The app companies are structured to offload all of this responsibility and tell the worker, you’ve got to do this in a certain amount of time. It sets things up so the worker is left to choose the route and all of that, but it isn’t really much of a choice. But we’re all at some level responsible. Most of us have eaten delivery food at some point. You can’t have your food hot, fast, and cheap without having someone move it as quickly as possible under very exploitative labor conditions.

So a lot of changes are required all at once: infrastructural, labor, our expectations around instant access to the things.   
A bigger, maybe more philosophical question is why do we constantly, in supposedly the richest country in the world, tell people that you have to speed up? It shouldn’t be impossible to make a decent living at a normal pace. Right? It’s basically built upon extracting as much as possible from those we see as disposable. And it’s complicated because a lot of us turn toward delivery because our own lives get so hectic.

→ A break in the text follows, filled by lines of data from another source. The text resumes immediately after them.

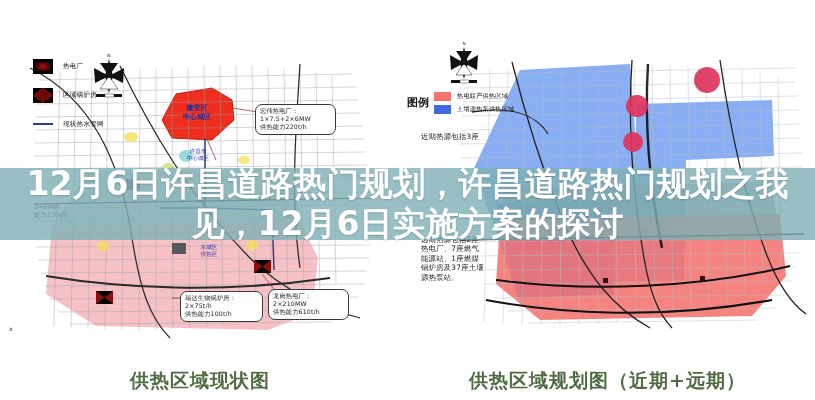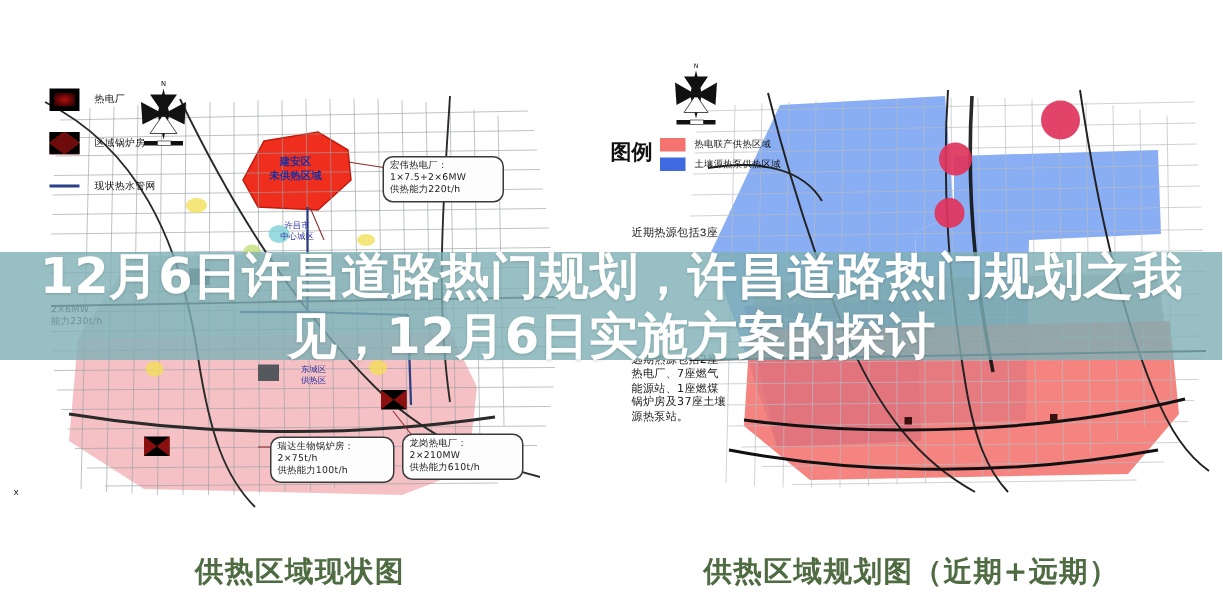--- a/index.html
+++ b/index.html
@@ -239,7 +239,7 @@
     </div>
 
     <div class="maplabel" style="left:162px;top:96px;width:70px;text-align:center;font-size:7px;line-height:1.3;color:#1d2fa0;font-weight:700;">建安区
-未供热区域</div>
+中心城区</div>
 
     <div class="maplabel" style="left:176px;top:140px;width:44px;text-align:center;font-size:5.6px;line-height:1.3;color:#2a2fa0;">许昌市
 中心城区</div>

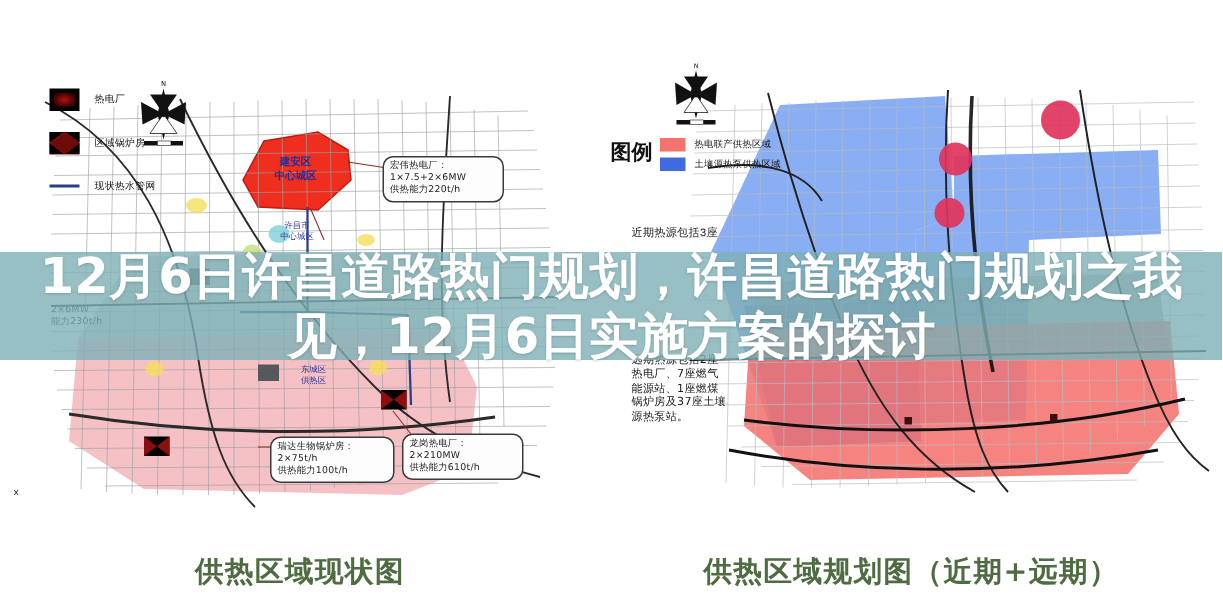--- a/index.html
+++ b/index.html
@@ -54,7 +54,7 @@
 
   
   .legend-right{position:absolute;left:407px;top:92px;display:flex;align-items:center;}
-  .lr-title{font-size:14px;line-height:1.12;color:#111;margin-right:5px;
+  .lr-title{font-size:11px;line-height:1.12;color:#111;margin-right:5px;
     font-family:"DejaVu Sans",sans-serif;font-weight:700;}
   .lr-rows{display:flex;flex-direction:column;gap:4px;}
   .lr-row{display:flex;align-items:center;}

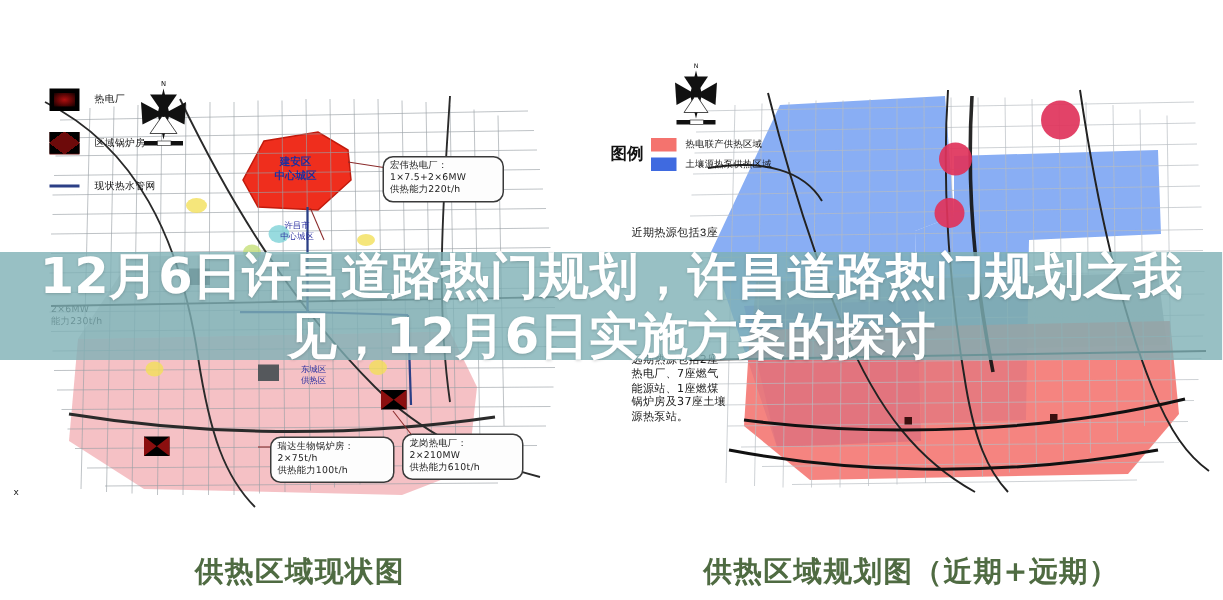--- a/index.html
+++ b/index.html
@@ -382,7 +382,7 @@
     </div>
   </div>
 
-  <div class="mapnote" style="left:421px;top:152px;width:112px;font-family:Liberation Mono, monospace;">近期热源包括3座</div>
+  <div class="mapnote" style="left:421px;top:132px;width:112px;">近期热源包括3座</div>
   <div class="mapnote" style="left:421px;top:235px;width:96px;">远期热源包括2座
 热电厂、7座燃气
 能源站、1座燃煤

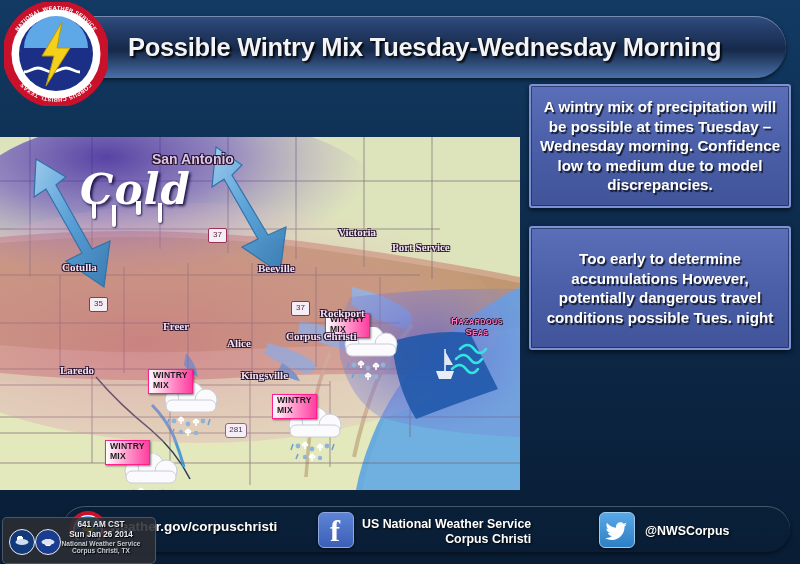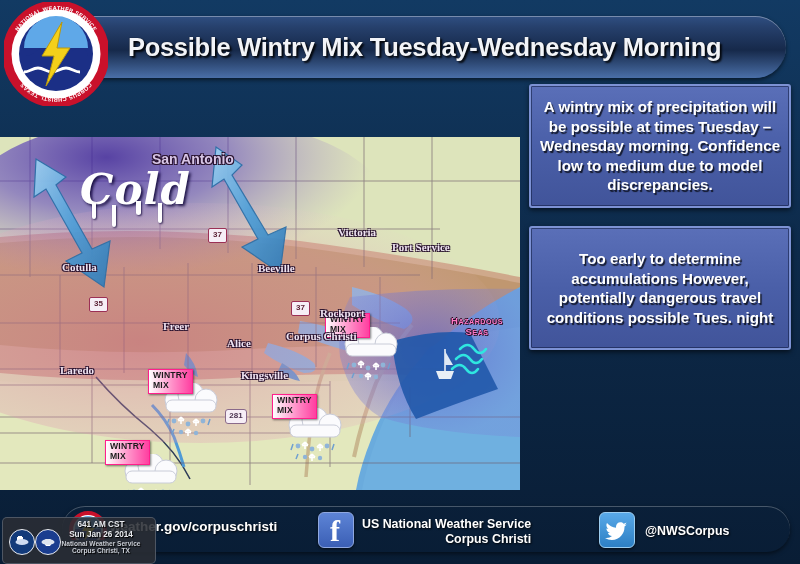--- a/index.html
+++ b/index.html
@@ -57,7 +57,7 @@
     text-shadow:1px 1px 0 #2a0a20,-1px 0 0 #2a0a20,0 -1px 0 #2a0a20;}
 
   
-  .shield{position:absolute;color:#3b2a3a;font-size:8px;font-weight:bold;
+  .shield{position:absolute;color:#3b2a3a;font-size:8px;font-weight:normal;
     text-align:center;line-height:11px;}
   .shield-i{width:17px;height:13px;background:#f6eef6;
     border:1.2px solid #9b3055;border-radius:2px;color:#5a1f33;}

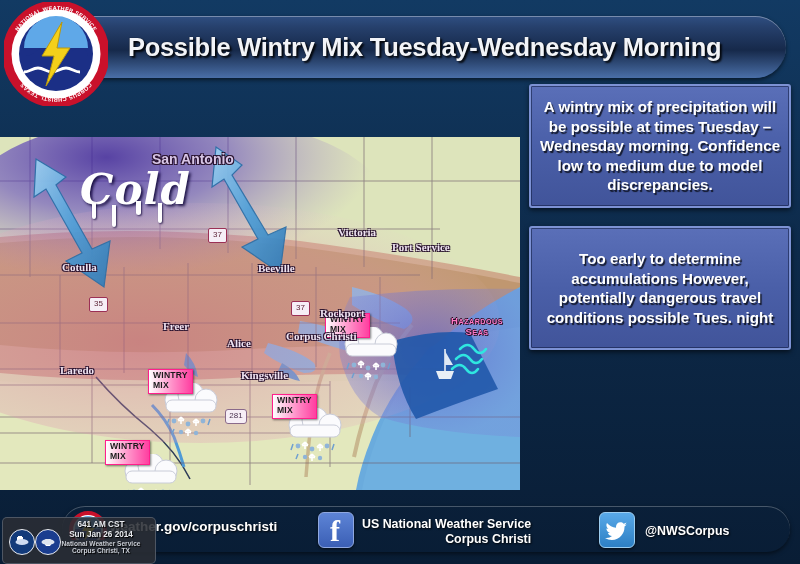--- a/index.html
+++ b/index.html
@@ -62,7 +62,7 @@
   .shield-i{width:17px;height:13px;background:#f6eef6;
     border:1.2px solid #9b3055;border-radius:2px;color:#5a1f33;}
   .shield-us{width:20px;height:13px;background:#f6eef6;
-    border:1.2px solid #8a6a8a;border-radius:3px;color:#4a3350;}
+    border:1.2px solid #8a6a8a;border-radius:3px;color:#4a3350;margin-top:14px;}
 
   
   .panel{position:absolute;left:529px;width:262px;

Right, we often find ourselves in a time crunch as well. 
Exactly. It is a whole rat in which all of us are squeezed for time. And so I think for a lot of people in that kind of squeeze it feels like, I don’t have time and I have to order. Food delivery should be a luxury as opposed to a necessity, but because of the way our lives are structured to go as quickly as possible, for a lot of us it has become a necessity.

It’s a huge question. 
I honestly struggle with practical solutions, because we’re talking about changing everything.